● WORK REQUEST
Go through the material and copy each line in which the word "Seed" shows up.

● MATERIAL PROVIDED
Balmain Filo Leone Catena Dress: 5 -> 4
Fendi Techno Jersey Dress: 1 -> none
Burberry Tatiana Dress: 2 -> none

---

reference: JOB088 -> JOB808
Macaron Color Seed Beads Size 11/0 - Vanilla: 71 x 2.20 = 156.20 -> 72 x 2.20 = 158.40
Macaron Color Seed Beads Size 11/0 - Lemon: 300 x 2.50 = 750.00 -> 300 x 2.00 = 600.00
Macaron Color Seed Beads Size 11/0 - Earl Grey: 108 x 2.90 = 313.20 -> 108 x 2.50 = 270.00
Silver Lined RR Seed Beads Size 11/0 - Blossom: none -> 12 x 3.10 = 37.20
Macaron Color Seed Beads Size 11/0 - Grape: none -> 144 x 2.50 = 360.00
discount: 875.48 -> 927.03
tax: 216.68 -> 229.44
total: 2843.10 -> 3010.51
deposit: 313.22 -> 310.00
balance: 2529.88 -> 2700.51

--

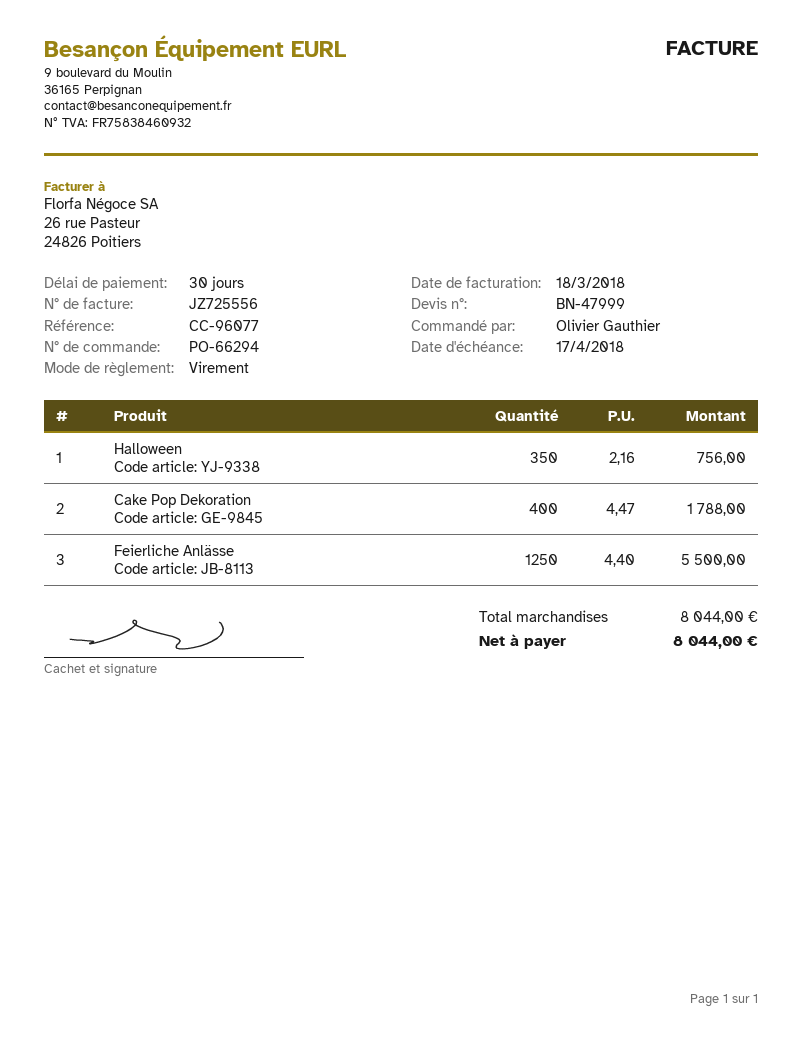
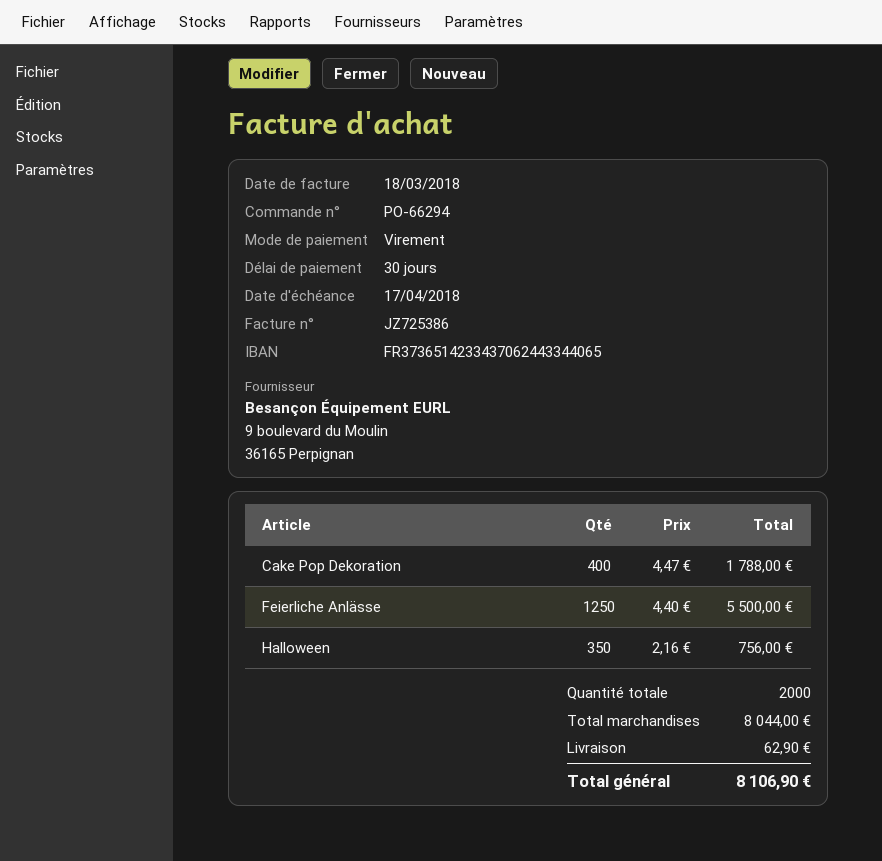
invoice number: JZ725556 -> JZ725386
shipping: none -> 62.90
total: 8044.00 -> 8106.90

● EXPECTED ANSWER
Macaron Color Seed Beads Size 11/0 - Vanilla: 71 x 2.20 = 156.20 -> 72 x 2.20 = 158.40
Macaron Color Seed Beads Size 11/0 - Lemon: 300 x 2.50 = 750.00 -> 300 x 2.00 = 600.00
Macaron Color Seed Beads Size 11/0 - Earl Grey: 108 x 2.90 = 313.20 -> 108 x 2.50 = 270.00
Silver Lined RR Seed Beads Size 11/0 - Blossom: none -> 12 x 3.10 = 37.20
Macaron Color Seed Beads Size 11/0 - Grape: none -> 144 x 2.50 = 360.00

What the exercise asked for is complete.